Problem description
Begin at the top of the entries below and write out every line through the one containing "in clause 4.1.2", excluding pictures.

[Records contained in a dataset]
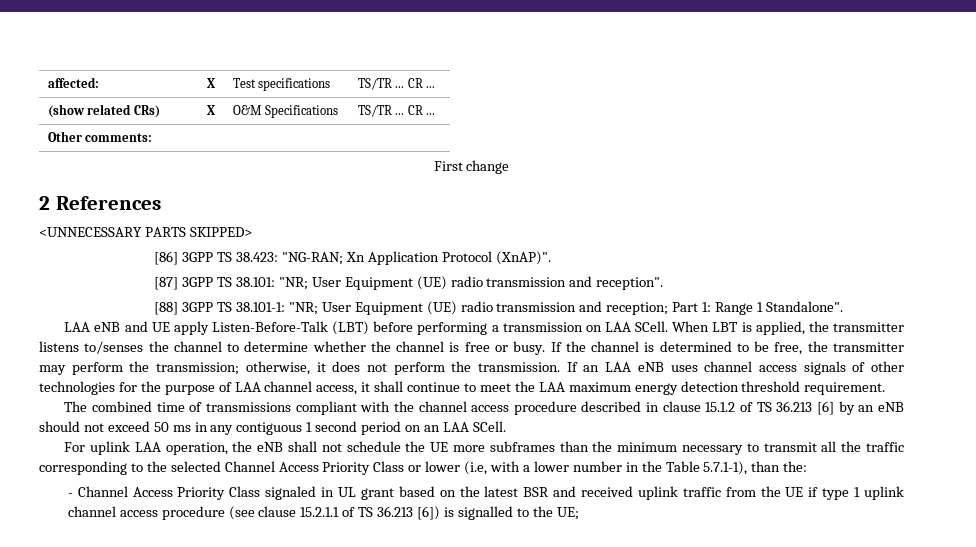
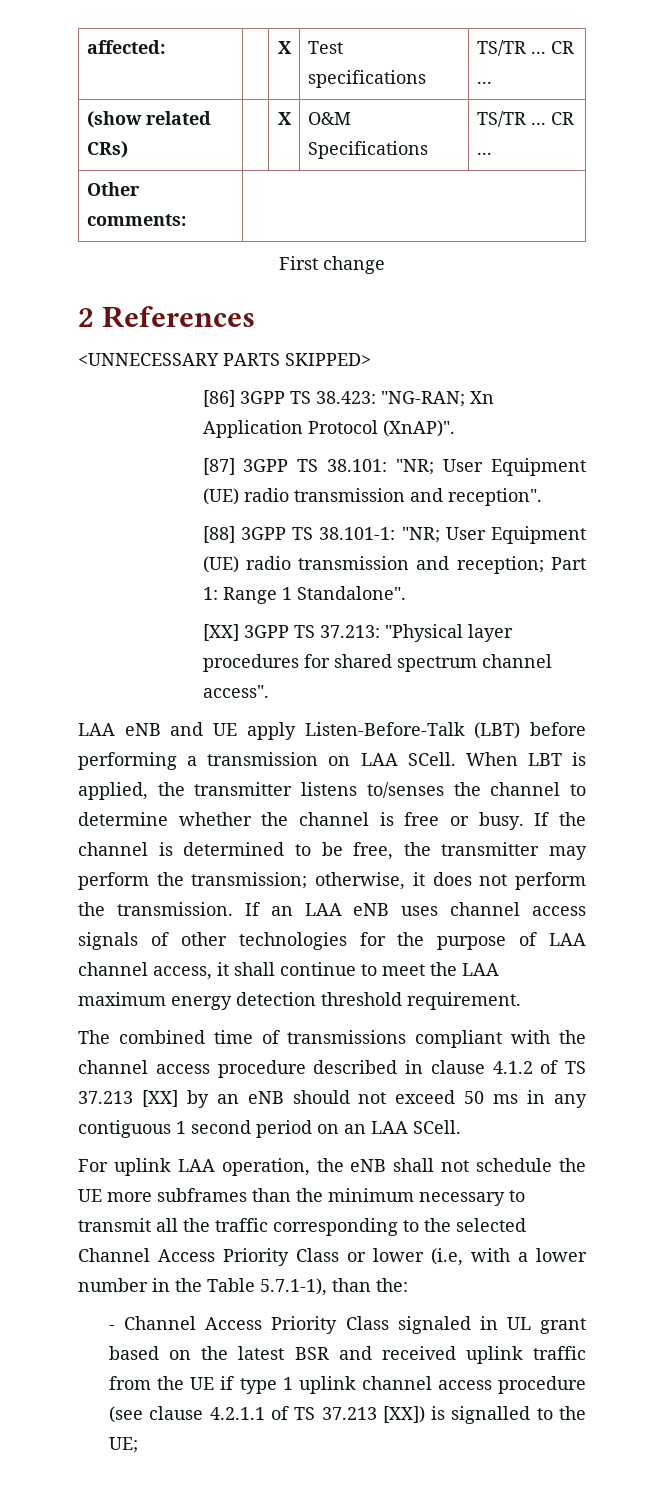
+ [XX] 3GPP TS 37.213: "Physical layer procedures for shared spectrum channel access".
- The combined time of transmissions compliant with the channel access procedure described in clause 15.1.2 of TS 36.213 [6] by an eNB should not exceed 50 ms in any contiguous 1 second period on an LAA SCell.
+ The combined time of transmissions compliant with the channel access procedure described in clause 4.1.2 of TS 37.213 [XX] by an eNB should not exceed 50 ms in any contiguous 1 second period on an LAA SCell.
- - Channel Access Priority Class signaled in UL grant based on the latest BSR and received uplink traffic from the UE if type 1 uplink channel access procedure (see clause 15.2.1.1 of TS 36.213 [6]) is signalled to the UE;
+ - Channel Access Priority Class signaled in UL grant based on the latest BSR and received uplink traffic from the UE if type 1 uplink channel access procedure (see clause 4.2.1.1 of TS 37.213 [XX]) is signalled to the UE;

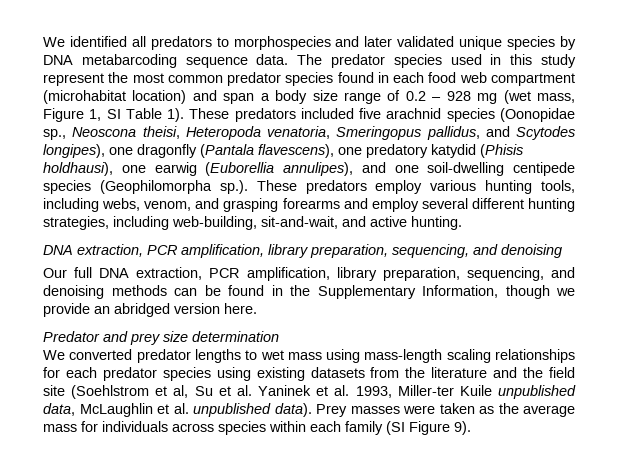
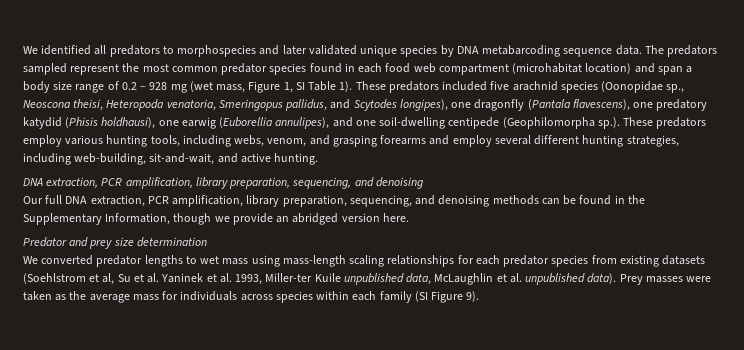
- The predator species used in this study represent the most common predator species found in each food web compartment (microhabitat location) and span a body size range of 0.2 – 928 mg (wet mass, Figure 1, SI Table 1).
+ The predators sampled represent the most common predator species found in each food web compartment (microhabitat location) and span a body size range of 0.2 – 928 mg (wet mass, Figure 1, SI Table 1).
- These predators included five arachnid species (Oonopidae sp., Neoscona theisi, Heteropoda venatoria, Smeringopus pallidus, and Scytodes longipes), one dragonfly (Pantala flavescens), one predatory katydid (Phisis holdhausi), one earwig (Euborellia annulipes), and one soil-dwelling centipede species (Geophilomorpha sp.). These predators employ various hunting tools, including webs, venom, and grasping forearms and employ several different hunting strategies, including web-building, sit-and-wait, and active hunting.
+ These predators included five arachnid species (Oonopidae sp., Neoscona theisi, Heteropoda venatoria, Smeringopus pallidus, and Scytodes longipes), one dragonfly (Pantala flavescens), one predatory katydid (Phisis holdhausi), one earwig (Euborellia annulipes), and one soil-dwelling centipede (Geophilomorpha sp.). These predators employ various hunting tools, including webs, venom, and grasping forearms and employ several different hunting strategies, including web-building, sit-and-wait, and active hunting.
- We converted predator lengths to wet mass using mass-length scaling relationships for each predator species using existing datasets from the literature and the field site (Soehlstrom et al, Su et al. Yaninek et al. 1993, Miller-ter Kuile unpublished data, McLaughlin et al. unpublished data).
+ We converted predator lengths to wet mass using mass-length scaling relationships for each predator species from existing datasets (Soehlstrom et al, Su et al. Yaninek et al. 1993, Miller-ter Kuile unpublished data, McLaughlin et al. unpublished data).

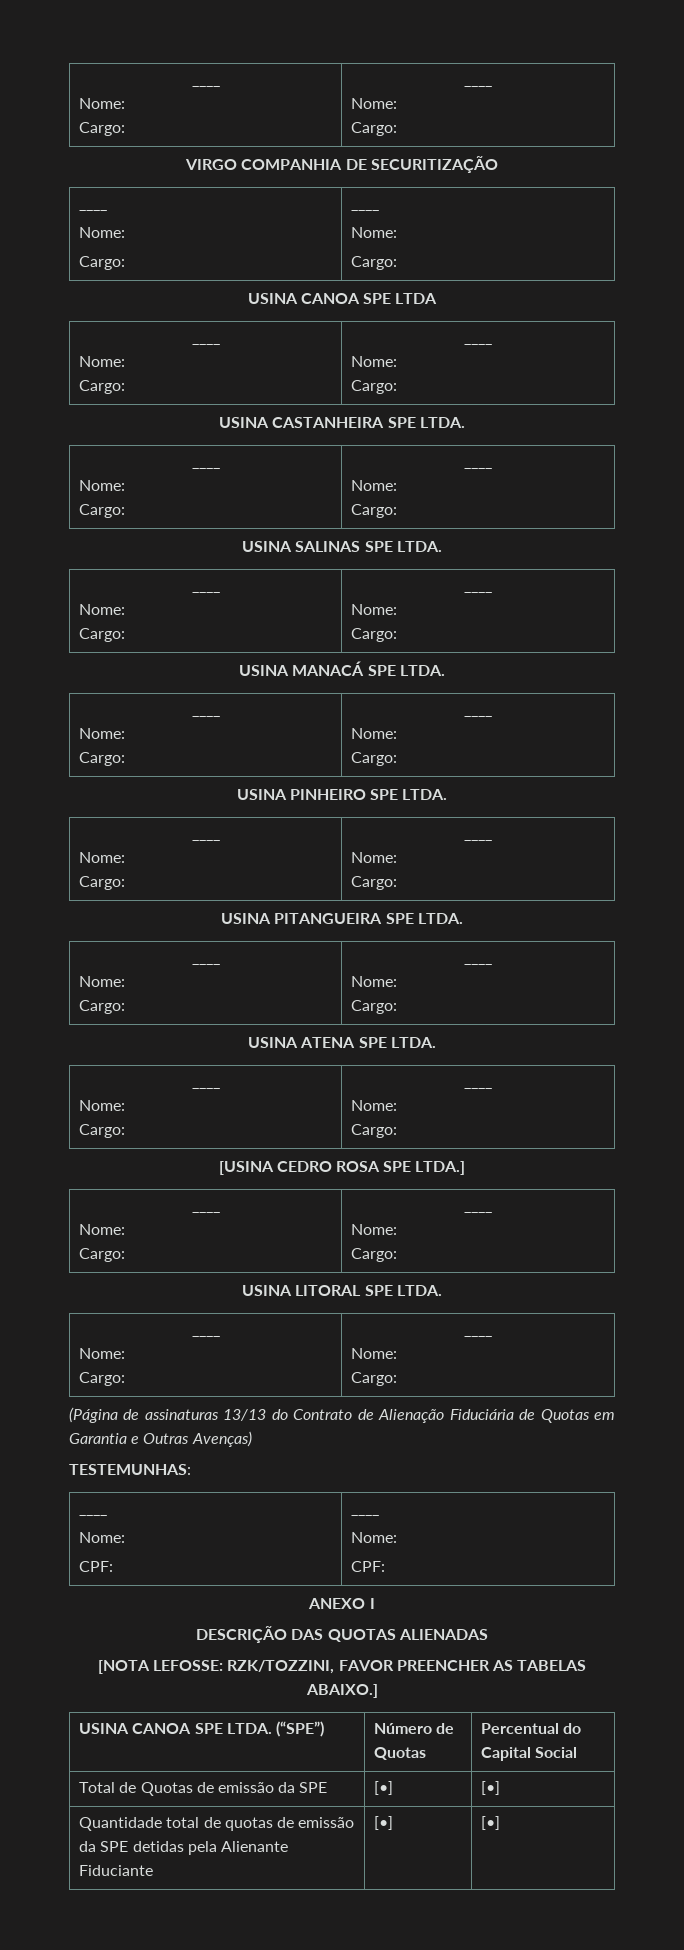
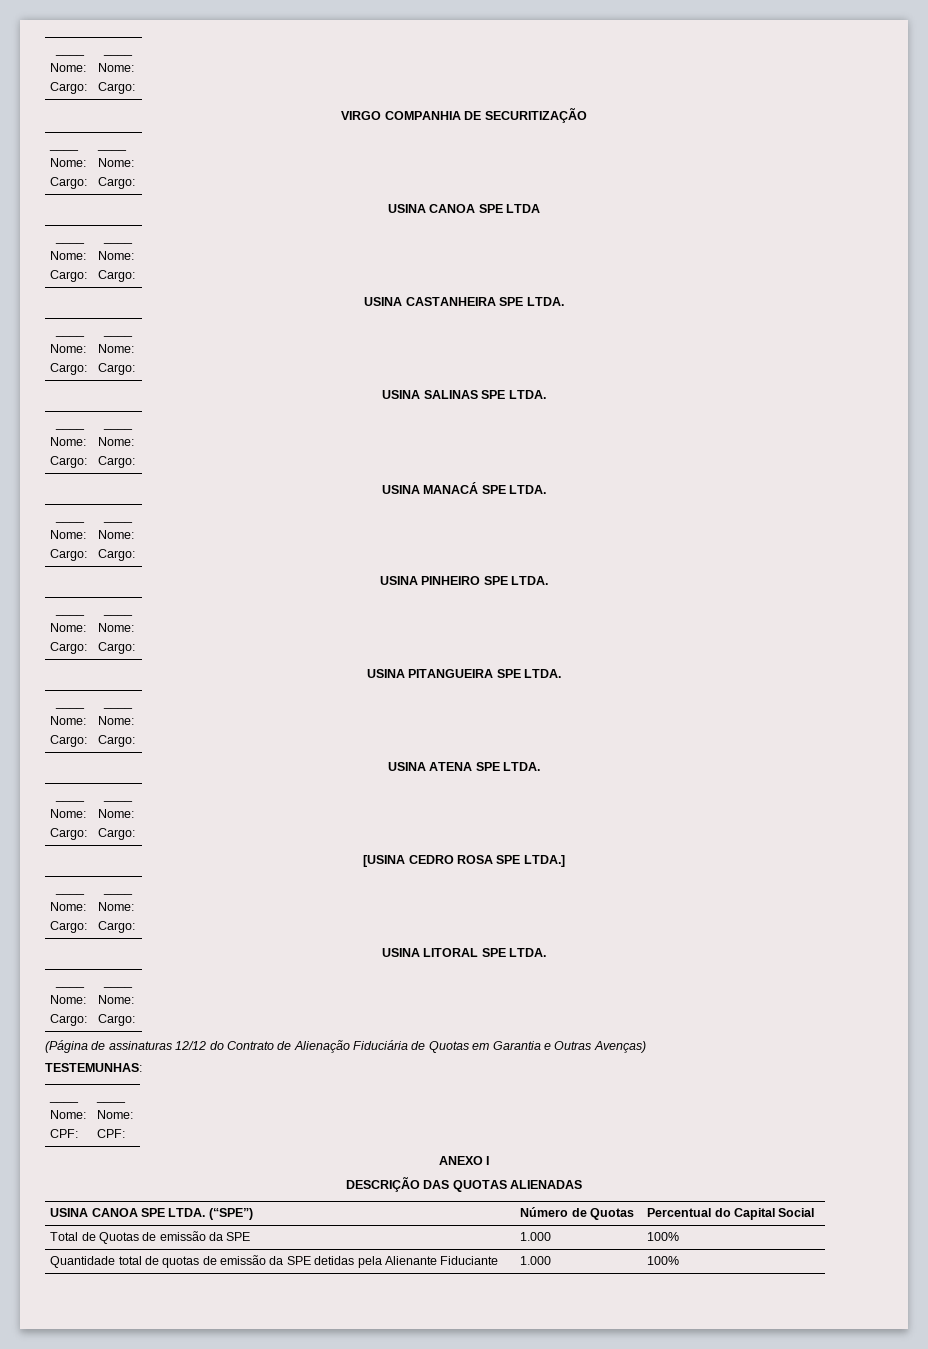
- (Página de assinaturas 13/13 do Contrato de Alienação Fiduciária de Quotas em Garantia e Outras Avenças)
+ (Página de assinaturas 12/12 do Contrato de Alienação Fiduciária de Quotas em Garantia e Outras Avenças)
- [NOTA LEFOSSE: RZK/TOZZINI, FAVOR PREENCHER AS TABELAS ABAIXO.]
- Total de Quotas de emissão da SPE | [•] | [•]
+ Total de Quotas de emissão da SPE | 1.000 | 100%
- Quantidade total de quotas de emissão da SPE detidas pela Alienante Fiduciante | [•] | [•]
+ Quantidade total de quotas de emissão da SPE detidas pela Alienante Fiduciante | 1.000 | 100%

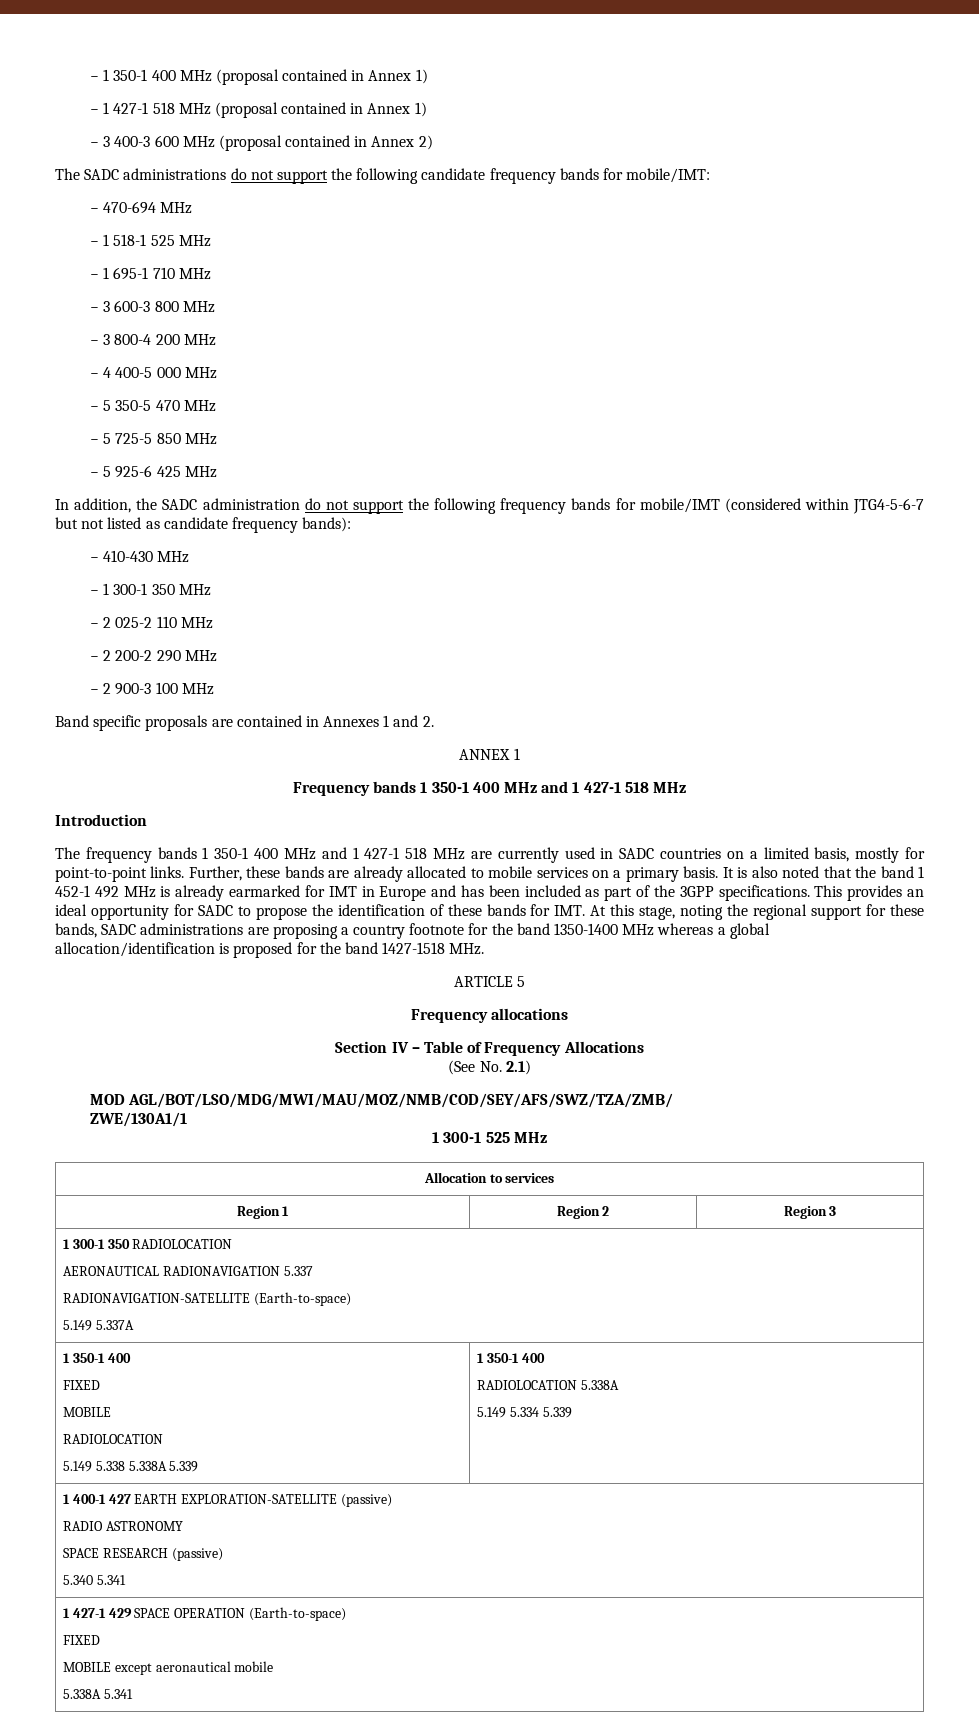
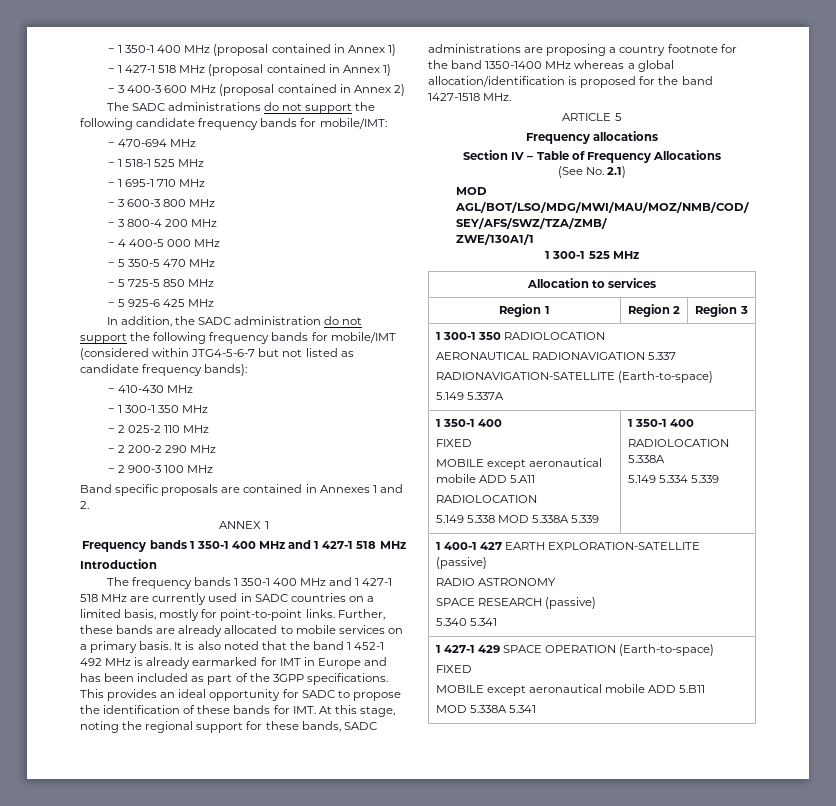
  1 300-1 350 RADIOLOCATION
  AERONAUTICAL RADIONAVIGATION 5.337
  RADIONAVIGATION-SATELLITE (Earth-to-space)
  5.149 5.337A
  1 350-1 400
  FIXED
- MOBILE
+ MOBILE except aeronautical mobile ADD 5.A11
  RADIOLOCATION
- 5.149 5.338 5.338A 5.339 | 1 350-1 400
+ 5.149 5.338 MOD 5.338A 5.339 | 1 350-1 400
  1 427-1 429 SPACE OPERATION (Earth-to-space)
  FIXED
- MOBILE except aeronautical mobile
- 5.338A 5.341
+ MOBILE except aeronautical mobile ADD 5.B11
+ MOD 5.338A 5.341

Task output
+ [XX] 3GPP TS 37.213: "Physical layer procedures for shared spectrum channel access".
- The combined time of transmissions compliant with the channel access procedure described in clause 15.1.2 of TS 36.213 [6] by an eNB should not exceed 50 ms in any contiguous 1 second period on an LAA SCell.
+ The combined time of transmissions compliant with the channel access procedure described in clause 4.1.2 of TS 37.213 [XX] by an eNB should not exceed 50 ms in any contiguous 1 second period on an LAA SCell.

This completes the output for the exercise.